_Web page edit records:_
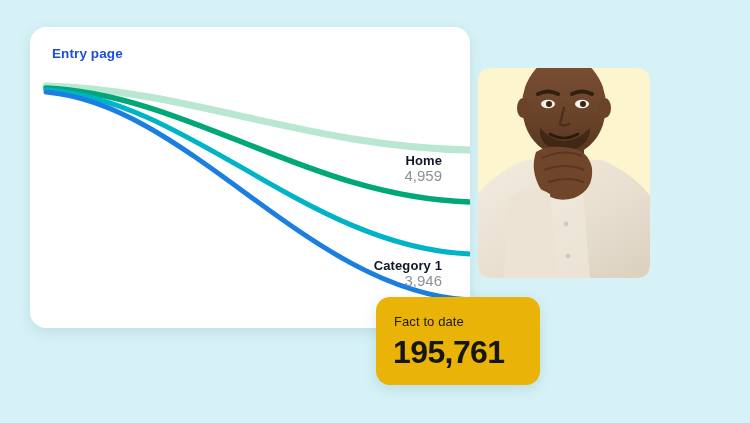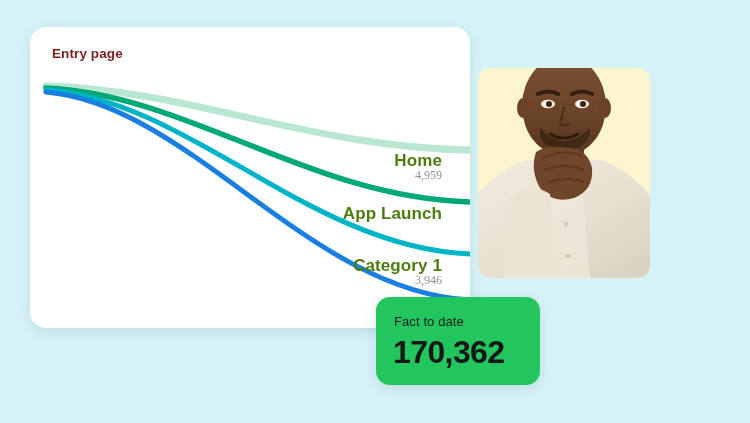"Entry page" .chart-title { color: #7f1d1d -> #1d4ed8 }
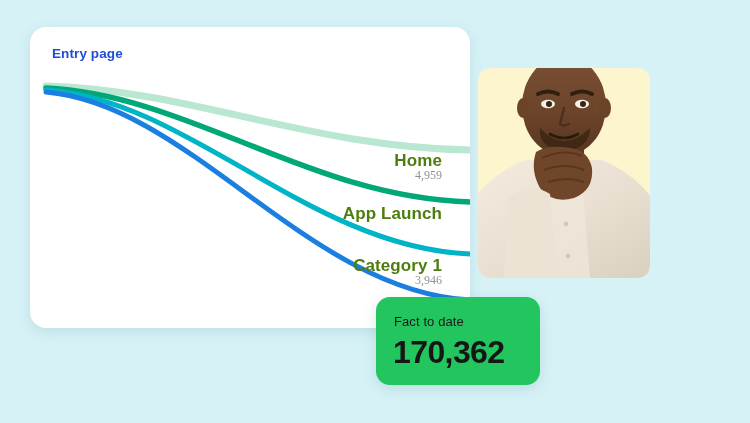"Home" .node-label .nl-name { color: #4d7c0f -> #0f172a; font-size: 17px -> 13px }
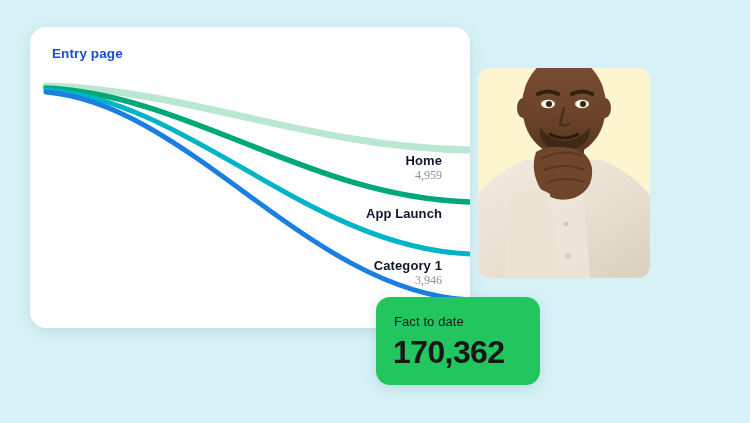"4,959" .node-label .nl-value { font-family: Liberation Serif, serif -> none; font-size: 12px -> 15px }
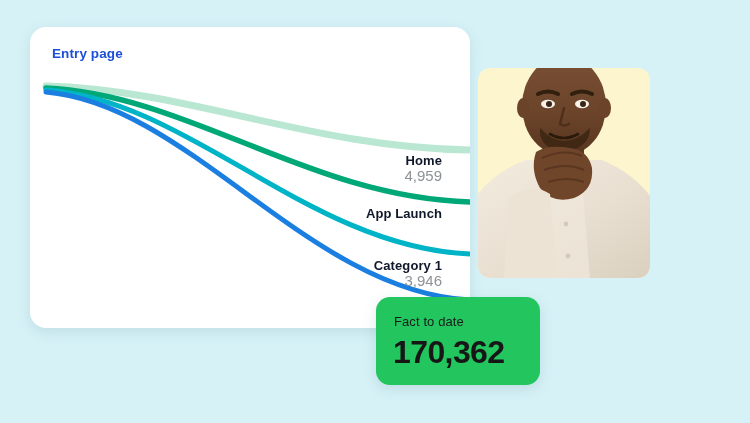"App Launch" span.nl-name { html: <span>App Launch</span> -> none }
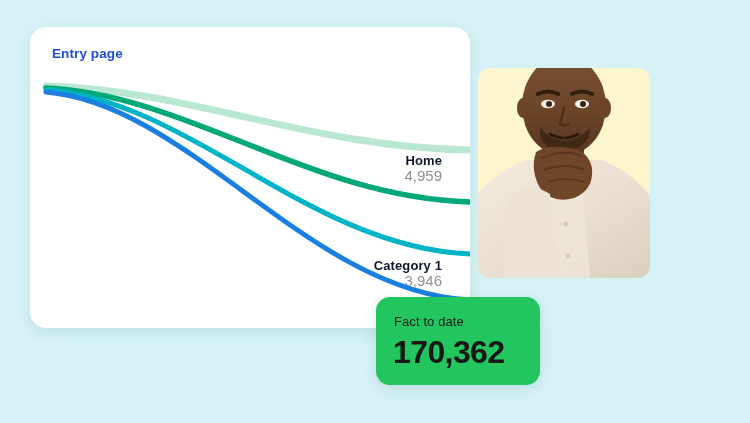"Fact to date" .kpi-card { background: #22c55e -> #eab308 }
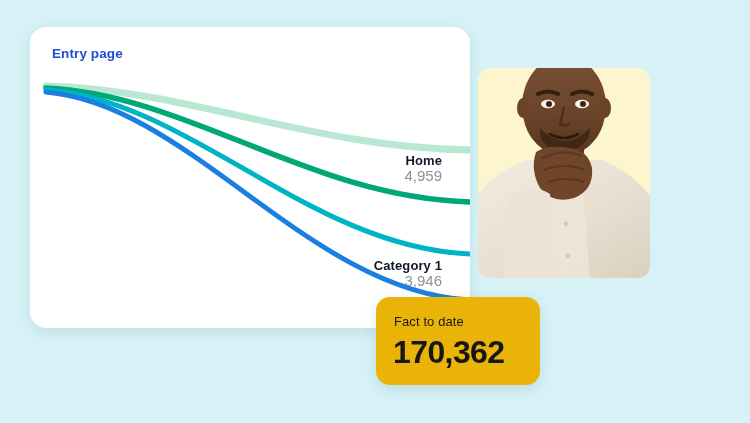"170,362" div.kpi-value { text: 170,362 -> 195,761 }
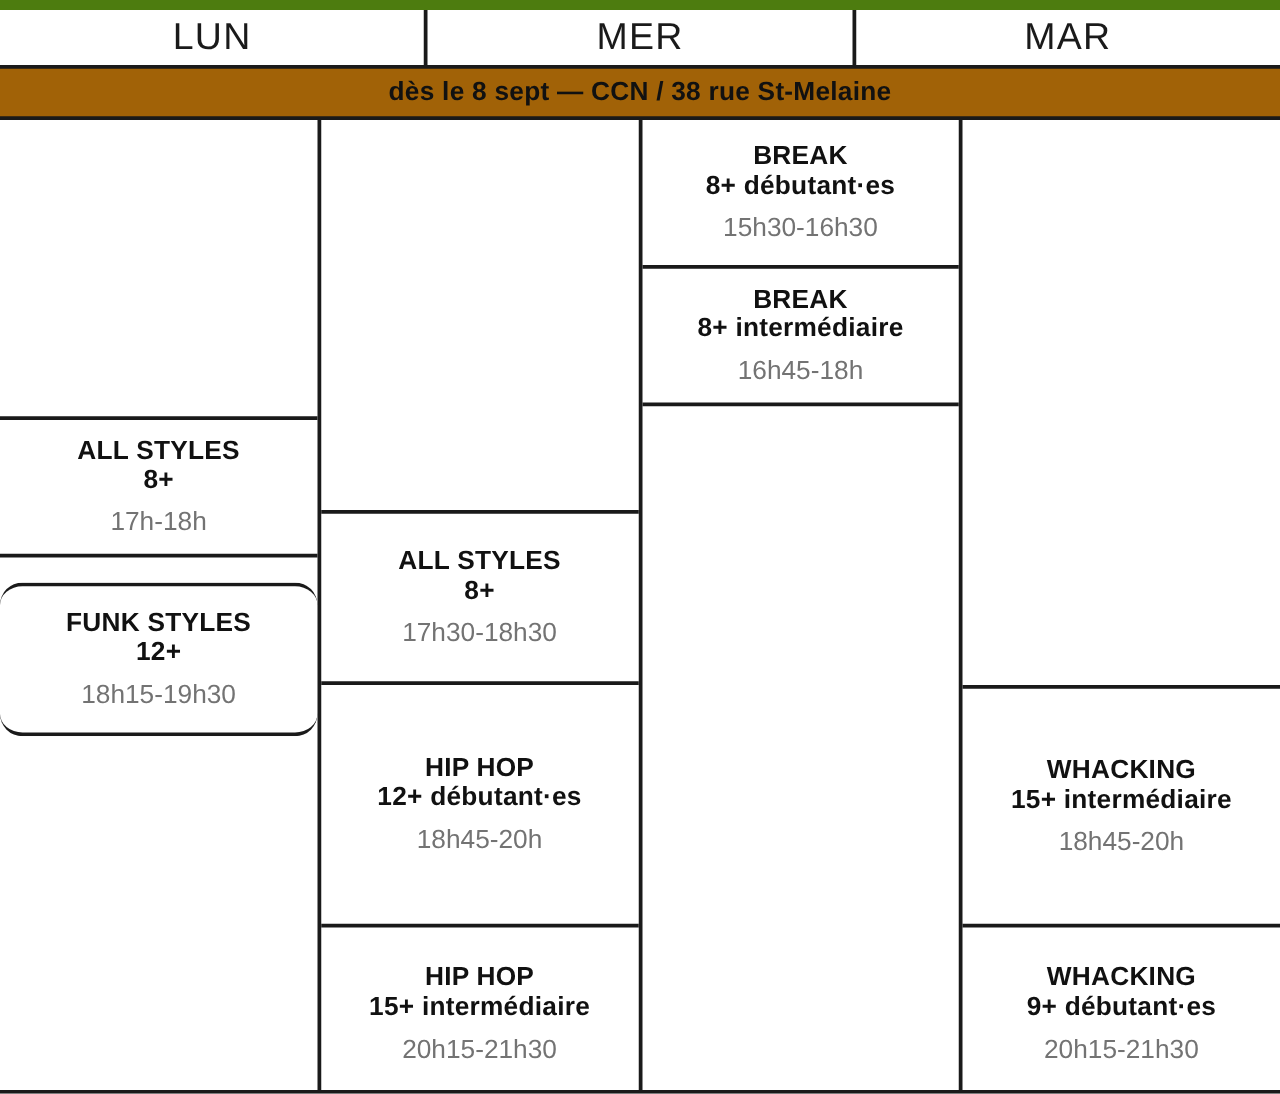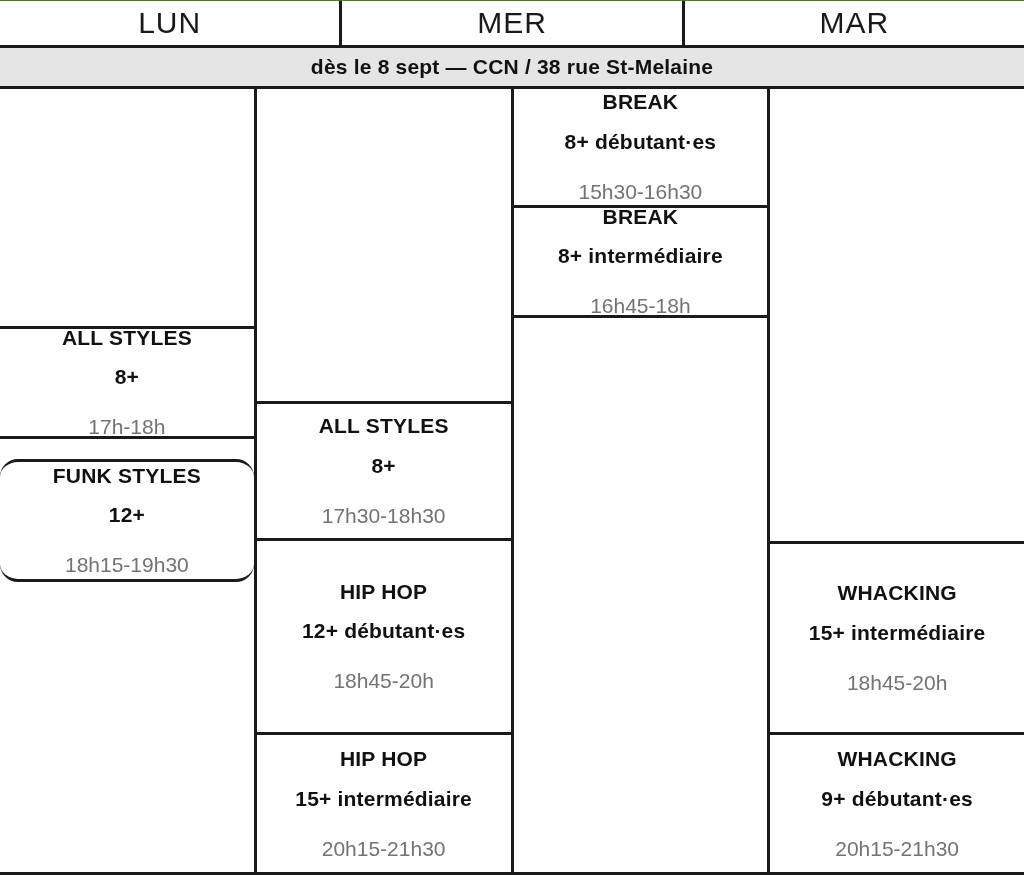"LUN" .schedule { border-top: 1px solid #4d7c0f -> 8px solid #4d7c0f }
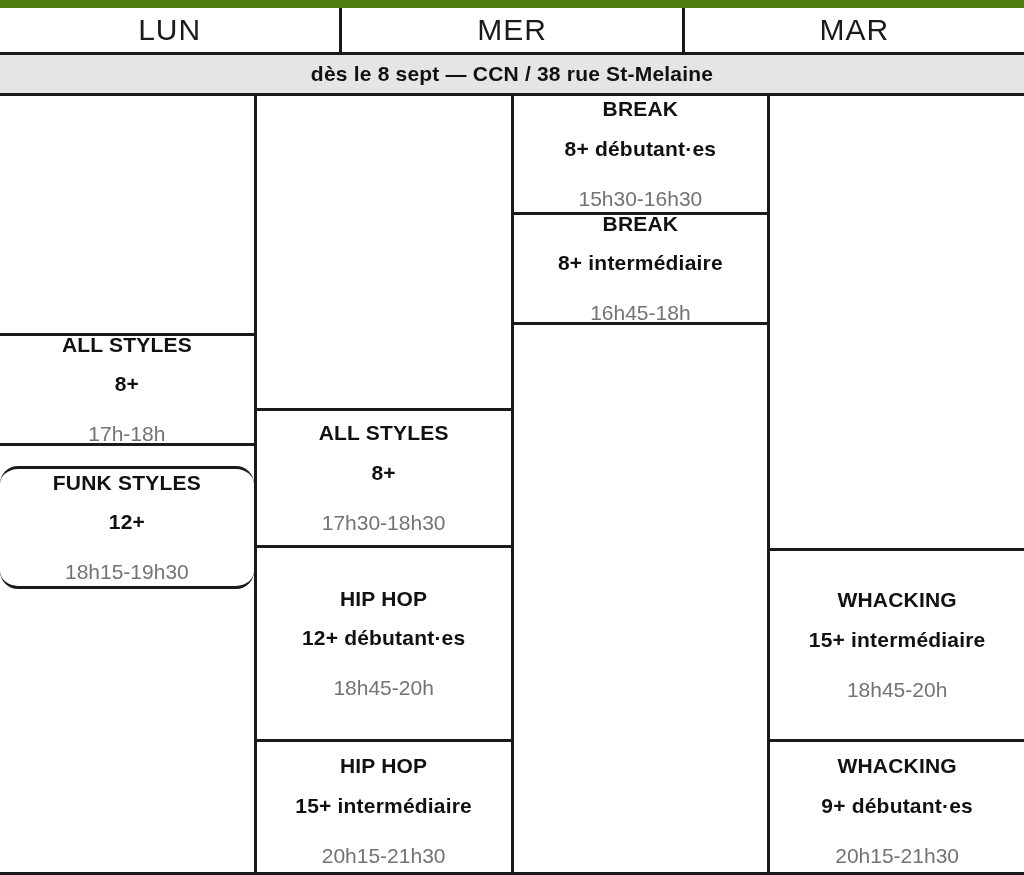"dès le 8 sept —" .banner { background: #e5e5e5 -> #a16207 }
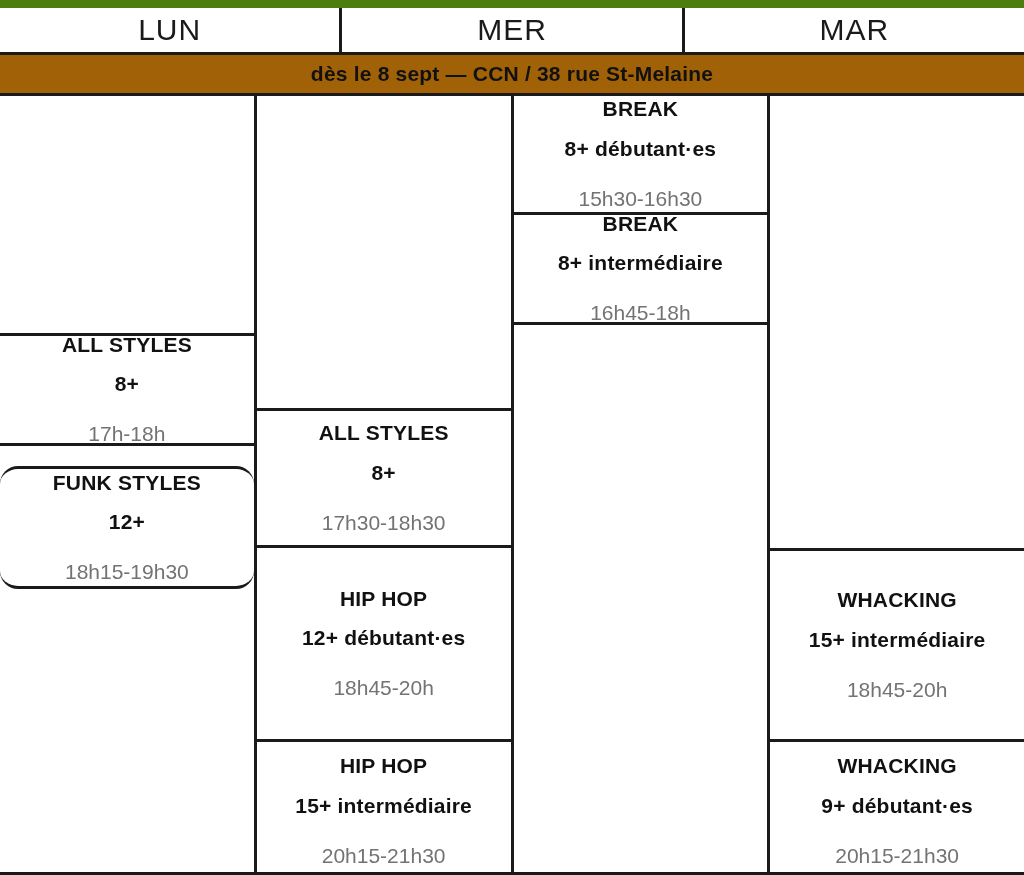"BREAK" .slot { gap: 16px -> none }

_What you are asked to do:_ Would you output the lines above from the line holding "Liberation Serif, serif" up to and including the line holding "background: #22c55e ->", exactly and only those, with no pictures?

_Solution for this problem:_
"4,959" .node-label .nl-value { font-family: Liberation Serif, serif -> none; font-size: 12px -> 15px }
"App Launch" span.nl-name { html: <span>App Launch</span> -> none }
"Fact to date" .kpi-card { background: #22c55e -> #eab308 }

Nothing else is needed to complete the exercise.